Why I'm Building Evals Before Features: Evaluator-First Architecture

TL;DR

Many AI projects struggle because teams can't measure what "good" looks like
Traditional TDD doesn't translate cleanly to LLMs - outputs aren't deterministic
Building your evaluation system first forces clarity on success criteria
I'm calling this "Evaluator-First Architecture" - the eval agent is the first thing you build
My hypothesis:
1. Evaluator-first architecture improves output quality compared to building features first
2. Multiple evaluators provide better coverage, but with diminishing returns after a certain point

How do you know if your AI feature actually works?

That question has been stuck in my head since I started building with AI agents. And honestly? I didn't have a good answer. I was doing what most people do: ship something, try it a few times, decide it "feels right," and move on.

That's called vibe-based development. And it's a trap.

Here's the problem - LLMs don't fail like traditional code. When a function breaks, you get an error. When an LLM fails, it just... confidently gives you something wrong. No stack trace. No red squiggly line. Just plausible-sounding garbage that slips into production.

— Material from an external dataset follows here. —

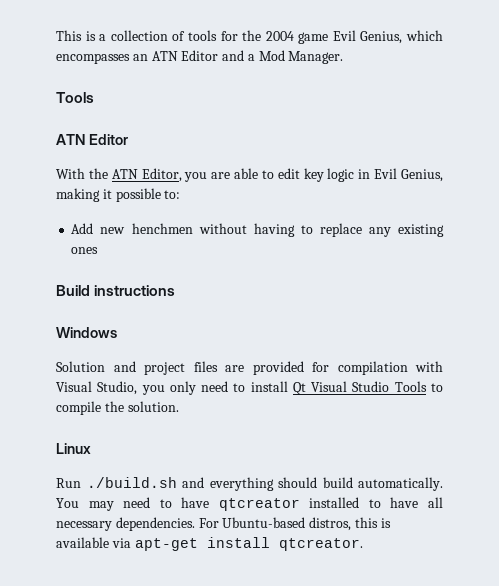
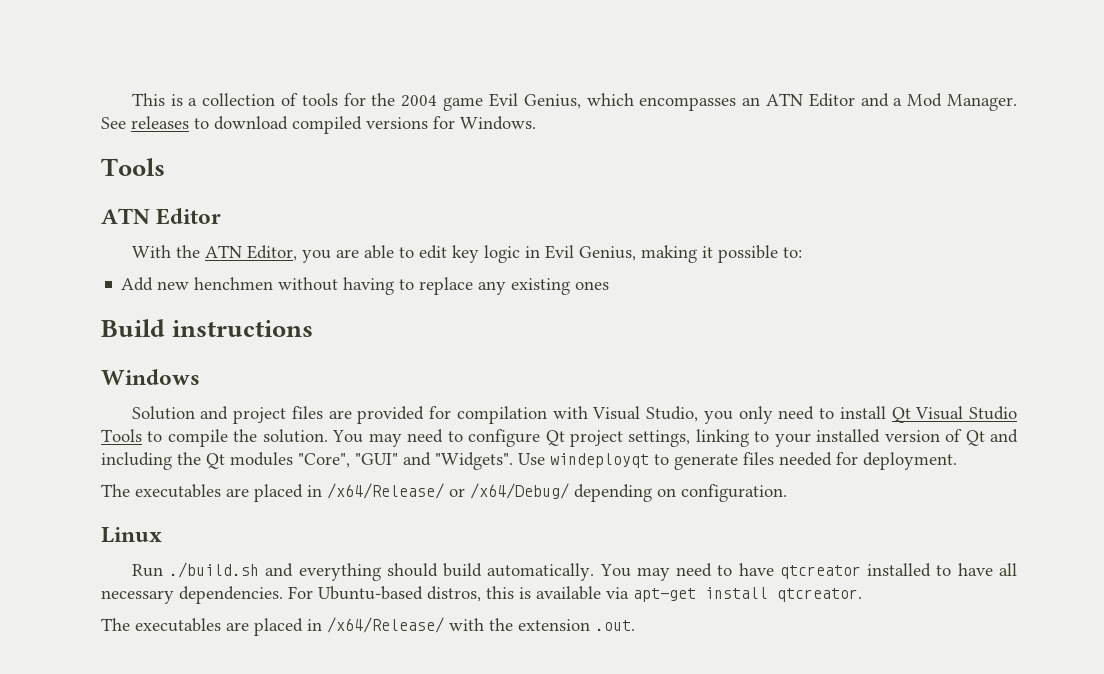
+ See releases to download compiled versions for Windows.
+ You may need to configure Qt project settings, linking to your installed version of Qt and including the Qt modules "Core", "GUI" and "Widgets". Use windeployqt to generate files needed for deployment.
+ The executables are placed in /x64/Release/ or /x64/Debug/ depending on configuration.
+ The executables are placed in /x64/Release/ with the extension .out.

I've been there. You probably have too.

The Ecosystem Problem

Look at the Claude Code ecosystem right now. Skills, plugins, hooks - people are shipping them constantly. It's exciting. It's also a mess.

How are these tools being evaluated? Mostly, they're not. The typical workflow looks like this:

Build the thing
Run it a few times manually
Decide the output looks "good enough"
Ship it

That's not evaluation. That's anecdotal evidence dressed up as validation.

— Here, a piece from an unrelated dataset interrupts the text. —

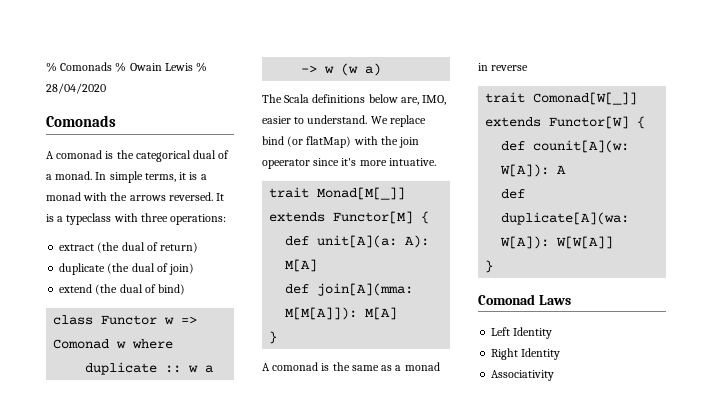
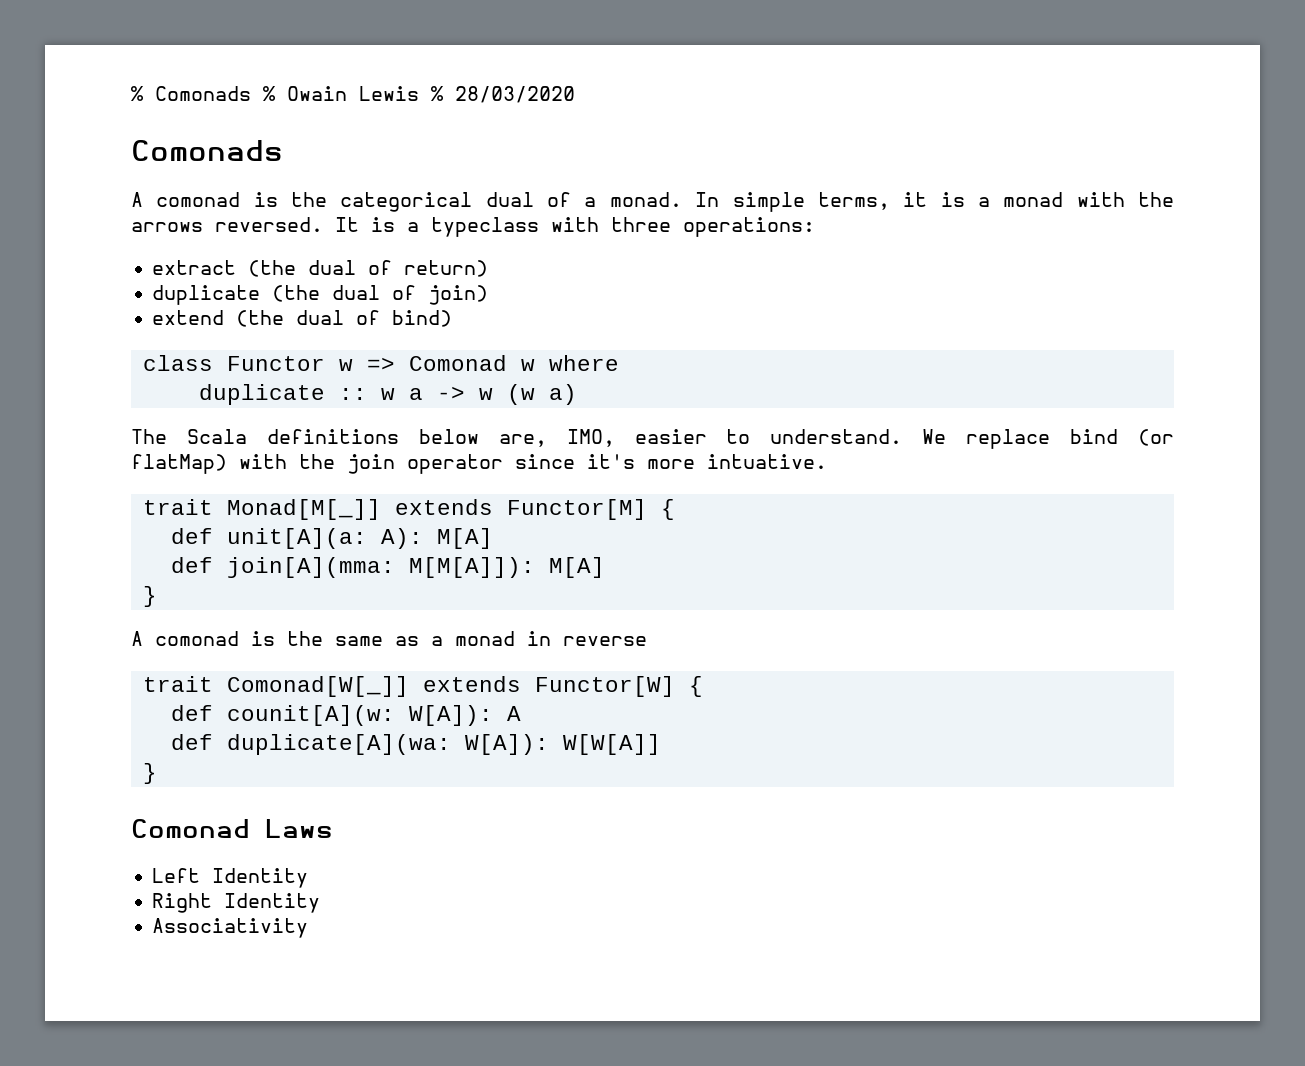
- % Comonads % Owain Lewis % 28/04/2020
+ % Comonads % Owain Lewis % 28/03/2020
- We replace bind (or flatMap) with the join opeerator since it's more intuative.
+ We replace bind (or flatMap) with the join operator since it's more intuative.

And here's the uncomfortable truth: quality degrades over time. Models change. Dependencies update. Edge cases emerge. But nobody goes back to re-evaluate their shipped skill six months later. Why would they? There's no system telling them something broke. There's no metric showing quality dropped from 85% to 60%.

The result is an ecosystem full of tools that worked once, for one person, in one context - and now silently fail in ways nobody notices.

There's another failure mode that's even more insidious: patience degradation. When you're iterating on prompts without clear metrics, every tweak is a roll of the dice. Maybe it helps, maybe it makes things worse - you can't really tell. After enough iterations, something breaks in your motivation. You've tried dozens of variations. Nothing feels definitively better. And when the next problem surfaces, you don't think "let me fix this." You think "I've already tried everything. I'm just going to live with it."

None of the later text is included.